▸ **REQUIRED WORK**
From the records below, set down exactly the lines starting with the line that contains "Using a Device Plugin" and going on through the line that contains "amount of swap an application can use.". Nothing else is wanted.
** Opening DATA TO PROCESS block **
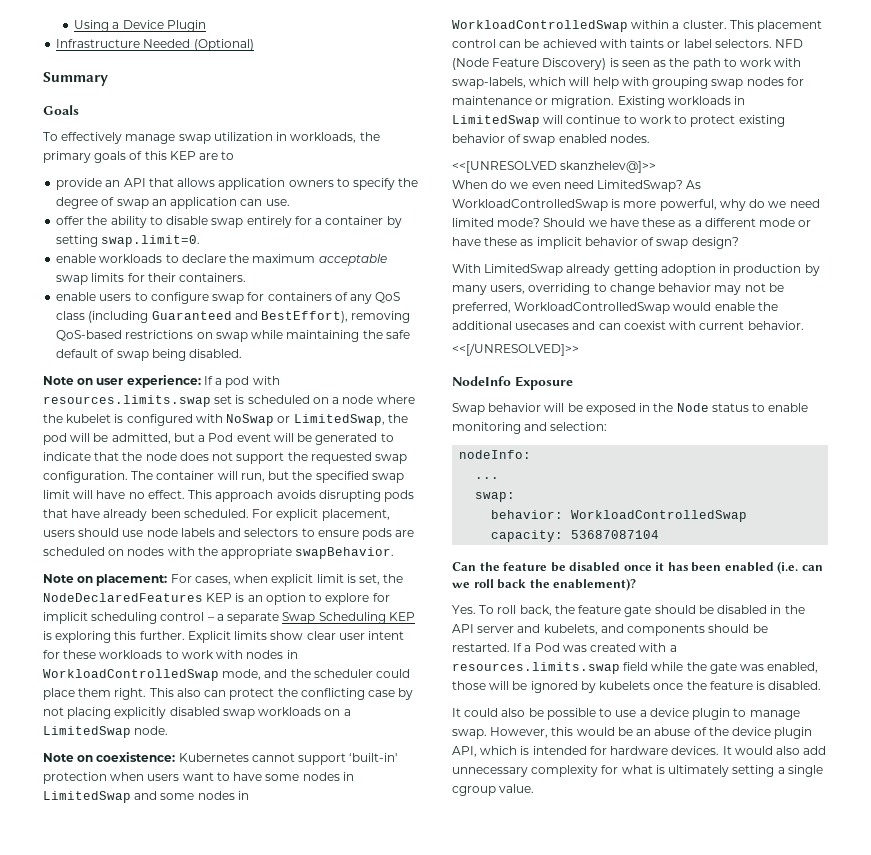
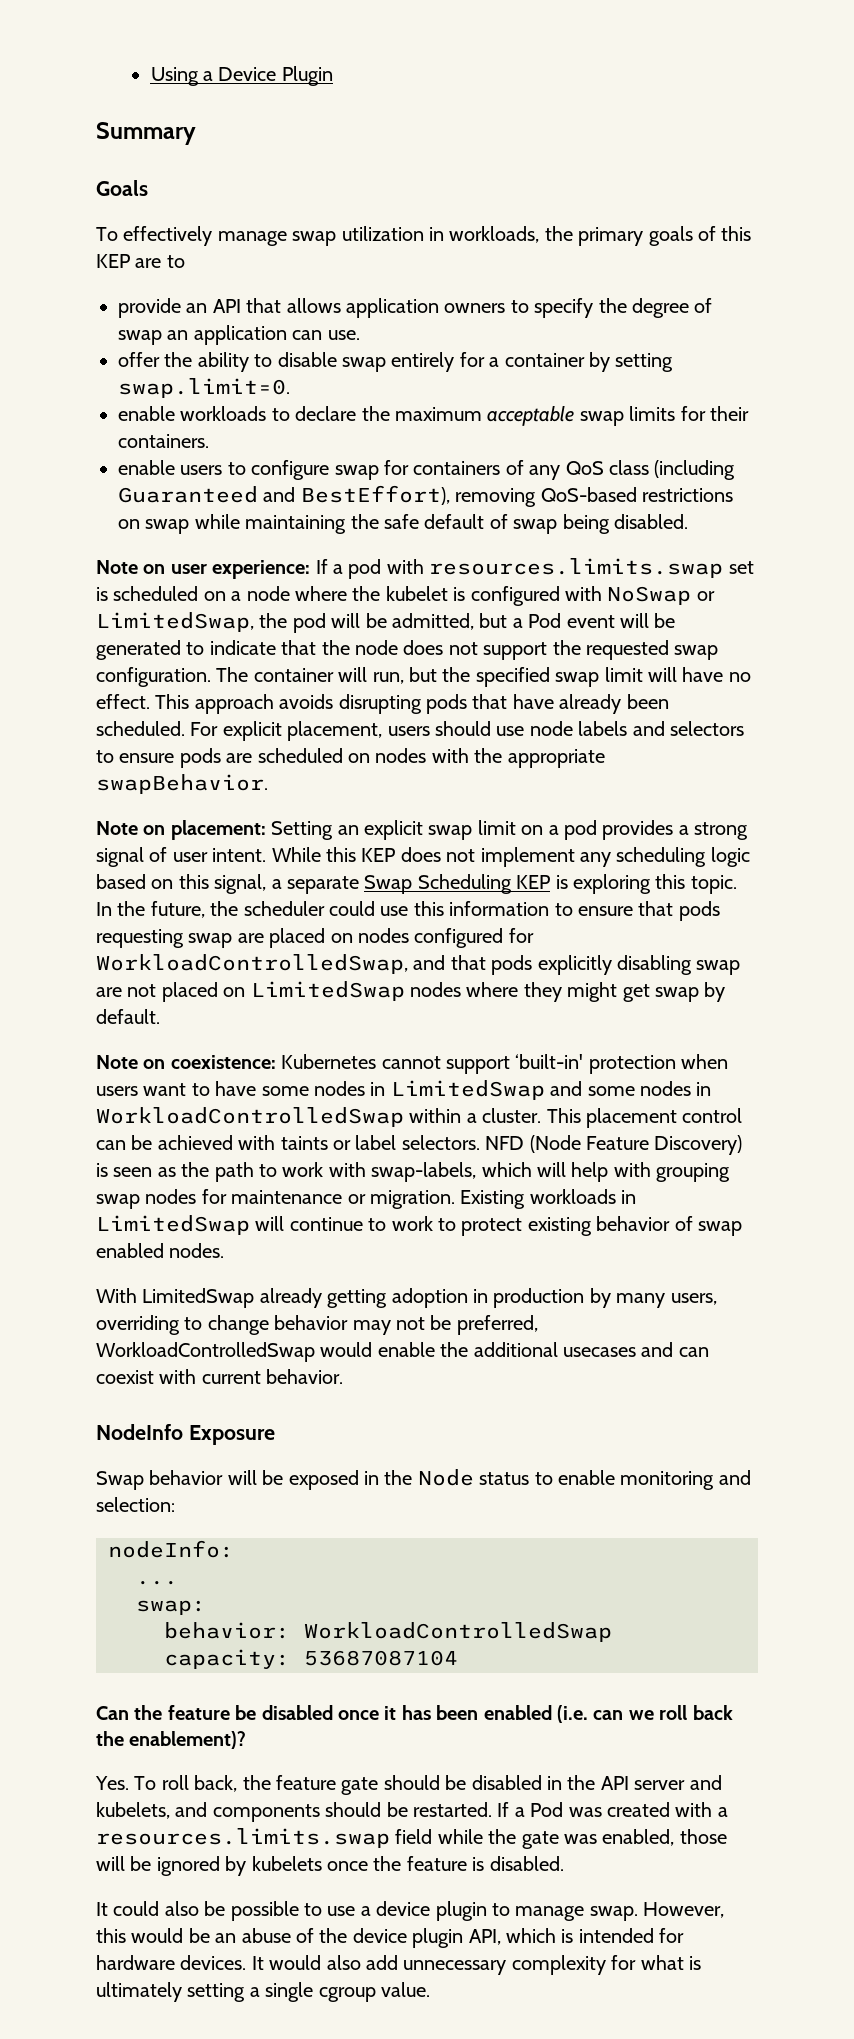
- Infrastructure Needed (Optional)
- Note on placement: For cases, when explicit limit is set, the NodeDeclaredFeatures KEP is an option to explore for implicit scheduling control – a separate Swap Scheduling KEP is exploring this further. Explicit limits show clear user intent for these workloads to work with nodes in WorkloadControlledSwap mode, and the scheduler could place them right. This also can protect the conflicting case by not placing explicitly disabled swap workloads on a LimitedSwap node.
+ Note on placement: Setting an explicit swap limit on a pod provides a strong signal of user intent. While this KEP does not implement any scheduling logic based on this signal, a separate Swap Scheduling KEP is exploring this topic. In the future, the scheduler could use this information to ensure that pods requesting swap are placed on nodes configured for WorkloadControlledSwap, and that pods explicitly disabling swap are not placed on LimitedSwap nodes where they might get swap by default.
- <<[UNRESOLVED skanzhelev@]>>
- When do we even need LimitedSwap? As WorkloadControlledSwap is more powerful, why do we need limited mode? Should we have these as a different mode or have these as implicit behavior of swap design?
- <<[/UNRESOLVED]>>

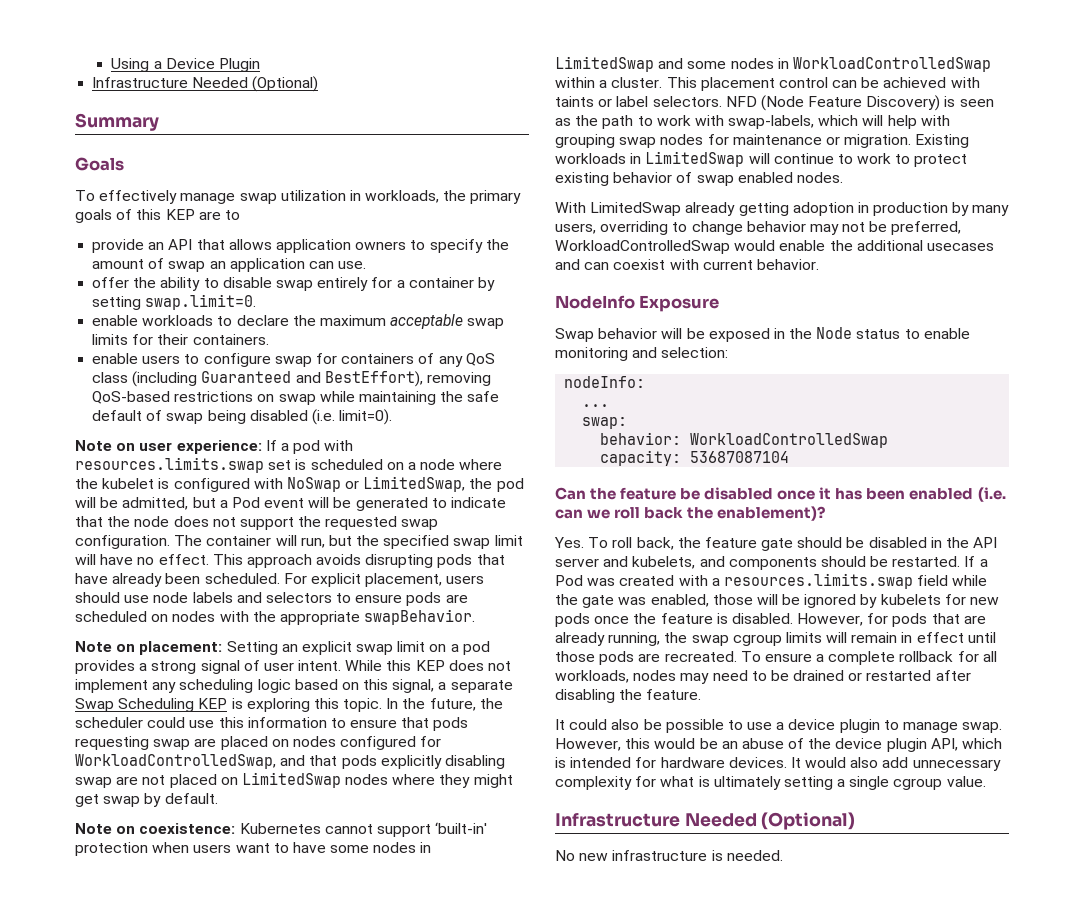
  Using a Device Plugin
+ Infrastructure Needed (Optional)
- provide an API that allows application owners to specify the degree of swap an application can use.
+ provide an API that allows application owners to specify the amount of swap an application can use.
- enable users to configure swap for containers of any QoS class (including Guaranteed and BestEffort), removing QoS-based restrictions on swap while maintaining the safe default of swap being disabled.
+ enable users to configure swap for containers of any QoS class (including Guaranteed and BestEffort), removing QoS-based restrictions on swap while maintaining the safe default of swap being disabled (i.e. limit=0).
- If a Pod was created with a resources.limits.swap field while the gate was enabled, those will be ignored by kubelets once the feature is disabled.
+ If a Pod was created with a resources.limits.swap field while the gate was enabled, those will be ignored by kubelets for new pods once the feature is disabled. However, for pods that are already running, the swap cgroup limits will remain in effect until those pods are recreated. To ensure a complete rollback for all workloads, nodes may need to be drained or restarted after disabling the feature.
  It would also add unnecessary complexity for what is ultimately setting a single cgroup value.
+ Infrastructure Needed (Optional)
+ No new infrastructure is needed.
** Closing DATA TO PROCESS block **
▸ **RESULT FOR THIS EXERCISE**
  Using a Device Plugin
+ Infrastructure Needed (Optional)
- provide an API that allows application owners to specify the degree of swap an application can use.
+ provide an API that allows application owners to specify the amount of swap an application can use.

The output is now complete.